Renversé en 2009 puis parti en exil, Marc Ravalomanana était encore en Afrique du Sud lors des élections de 2013 qui ont permis au président Hery Rajaonarimampianina d’accéder au pouvoir. Cependant, son clan politique était parvenu à obtenir 46,50 % des voix lors du deuxième tour de ces élections présidentielles. De ce fait, nous estimons que l’avis du leader du parti TIM sur un sujet controversé comme le code de la communication liberticide (condamné par l’Union de la presse francophone, Reporters sans frontières et la fédération internationale des journalistes) que l’Etat malgache tente de faire passer en « force » est important.

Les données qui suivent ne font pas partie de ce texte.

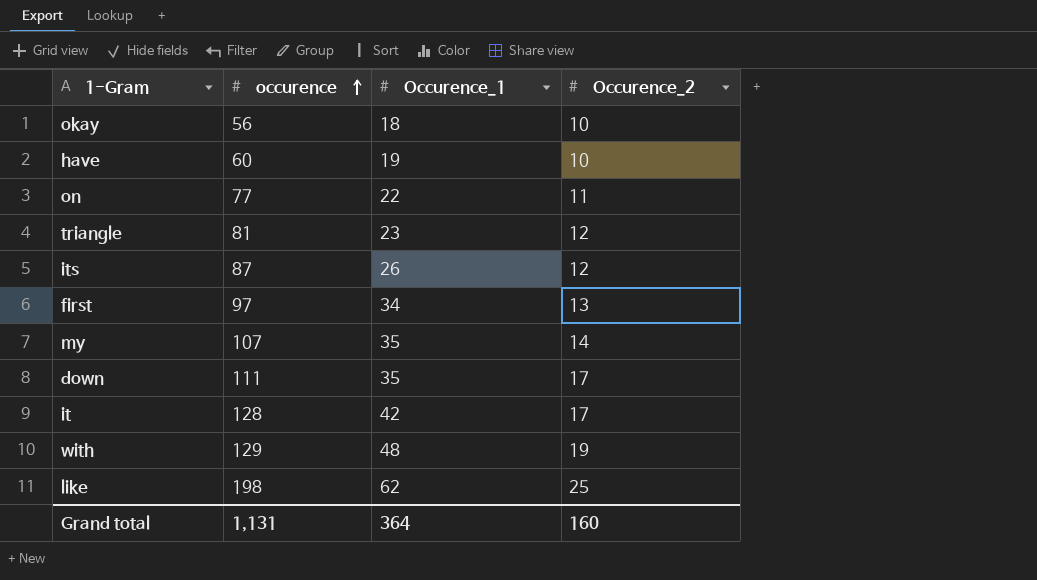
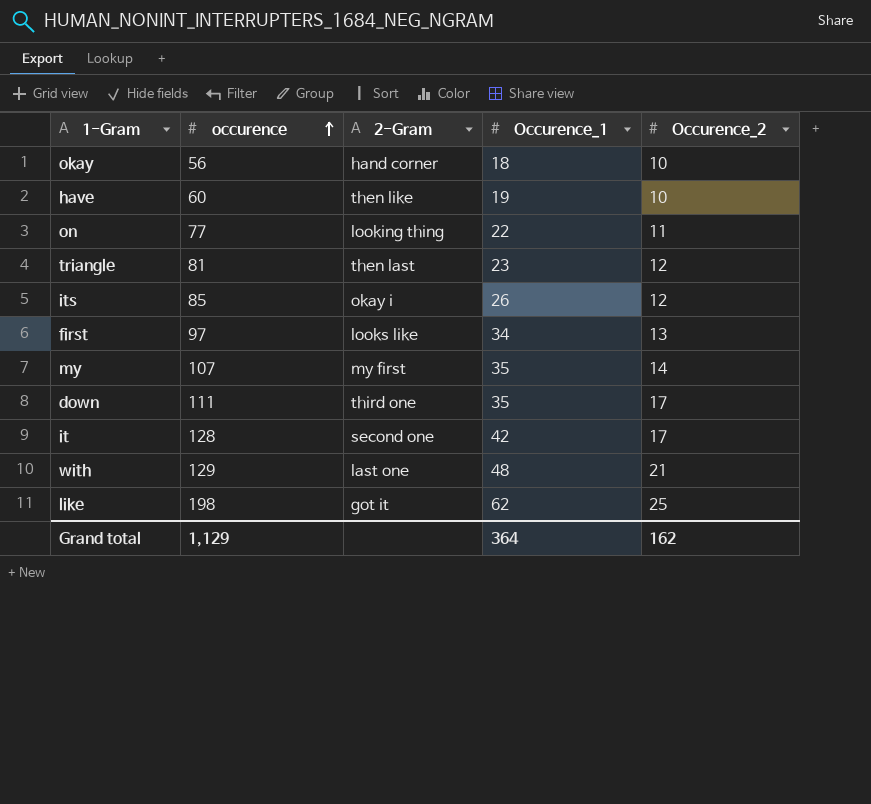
column 2-Gram | position: none -> 3
its | occurence: 87 -> 85
with | Occurence_2: 19 -> 21
Grand total | occurence: 1,131 -> 1,129
Grand total | Occurence_2: 160 -> 162

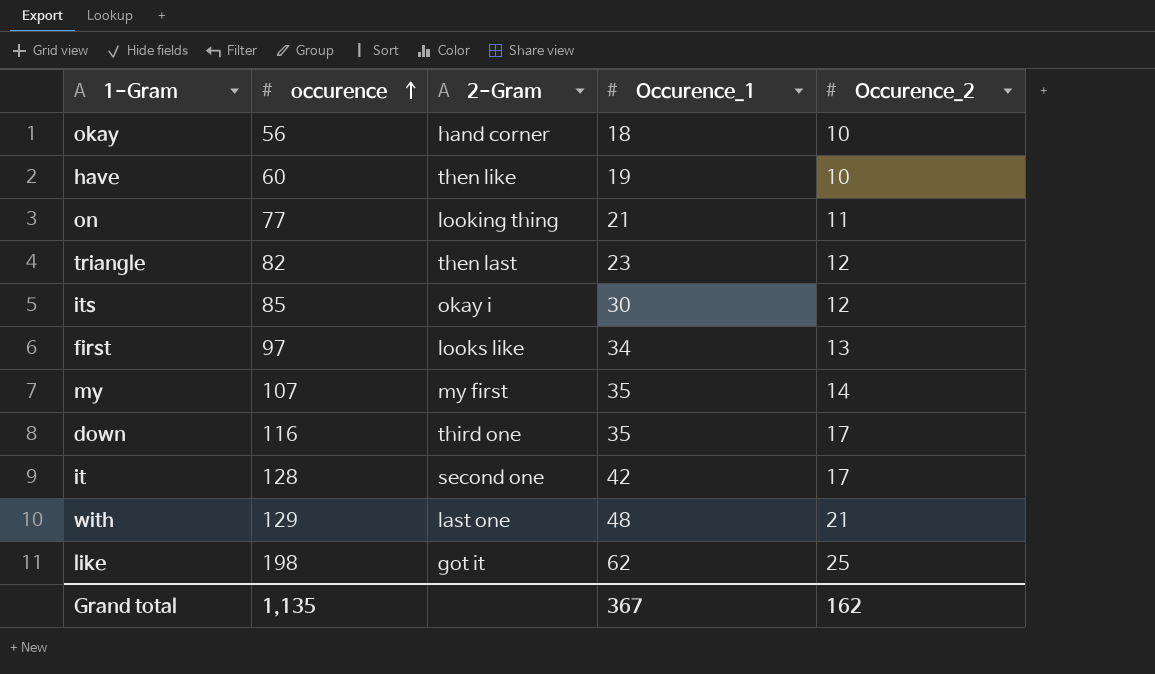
on | Occurence_1: 22 -> 21
triangle | occurence: 81 -> 82
its | Occurence_1: 26 -> 30
down | occurence: 111 -> 116
Grand total | occurence: 1,129 -> 1,135
Grand total | Occurence_1: 364 -> 367

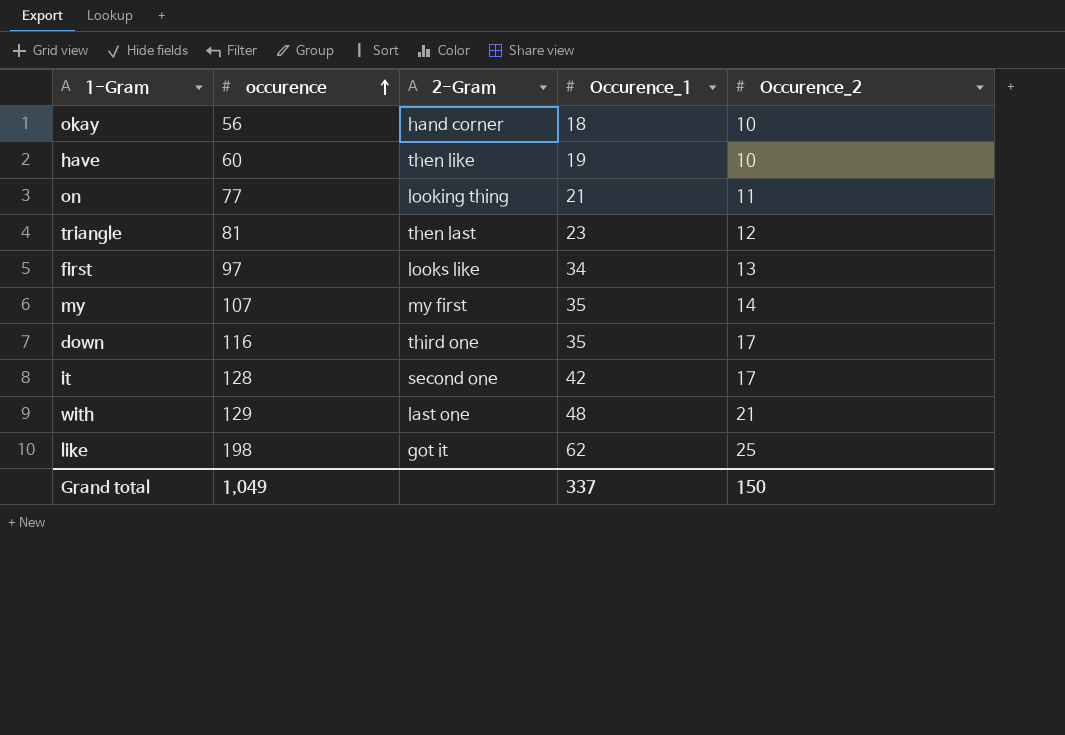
row its: 85 | okay i | 30 | 12 -> none
triangle | occurence: 82 -> 81
Grand total | occurence: 1,135 -> 1,049
Grand total | Occurence_1: 367 -> 337
Grand total | Occurence_2: 162 -> 150

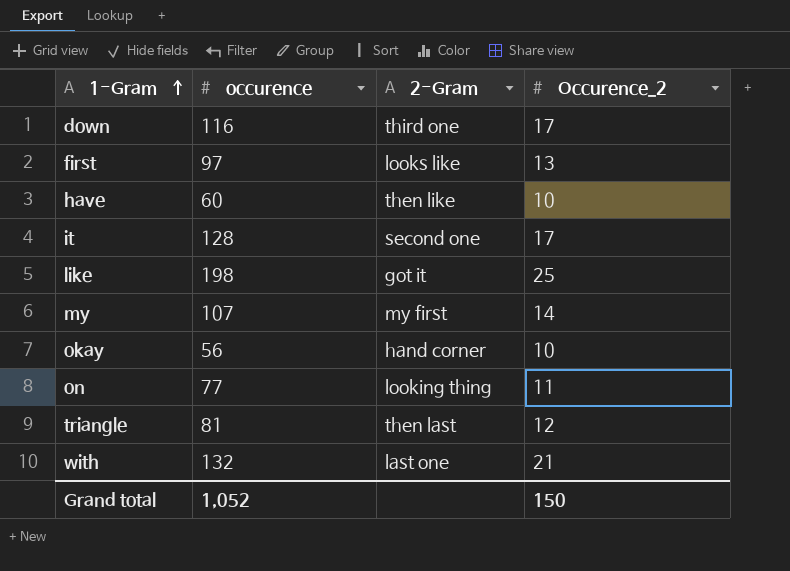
row order: occurence ascending -> 1-Gram ascending
column Occurence_1 | position: 4 -> none
with | occurence: 129 -> 132
Grand total | occurence: 1,049 -> 1,052

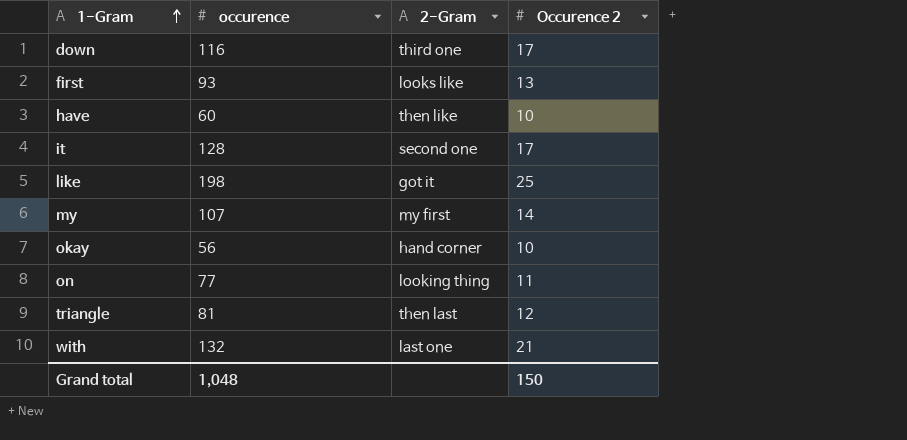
column name: Occurence_2 -> Occurence 2
first | occurence: 97 -> 93
Grand total | occurence: 1,052 -> 1,048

Hier, l’homme politique figurait parmi les invités de l’ambassade de France à Madagascar pour la célébration du 14 juillet. Et lorsque les journalistes ont pu l’approcher, ils lui ont demandé son avis concernant le code de la communication contre lequel les journalistes malgaches ainsi que de simples citoyens ont manifesté mardi.

« Les journalistes ont raison. Aucun pays au monde n’est contre le journalisme (ndlr, à part la Turquie, la Chine, la Russie et la Corée du Nord ?) parce que la liberté d’expression est une chose trop importante. Je pense que vous avez entendu le discours de l’ambassadrice (de France) tout à l’heure. Aucune démocratie ne peut durer si les journalistes sont muselés. On ne peut être contre le journalisme », a-t-il déclaré.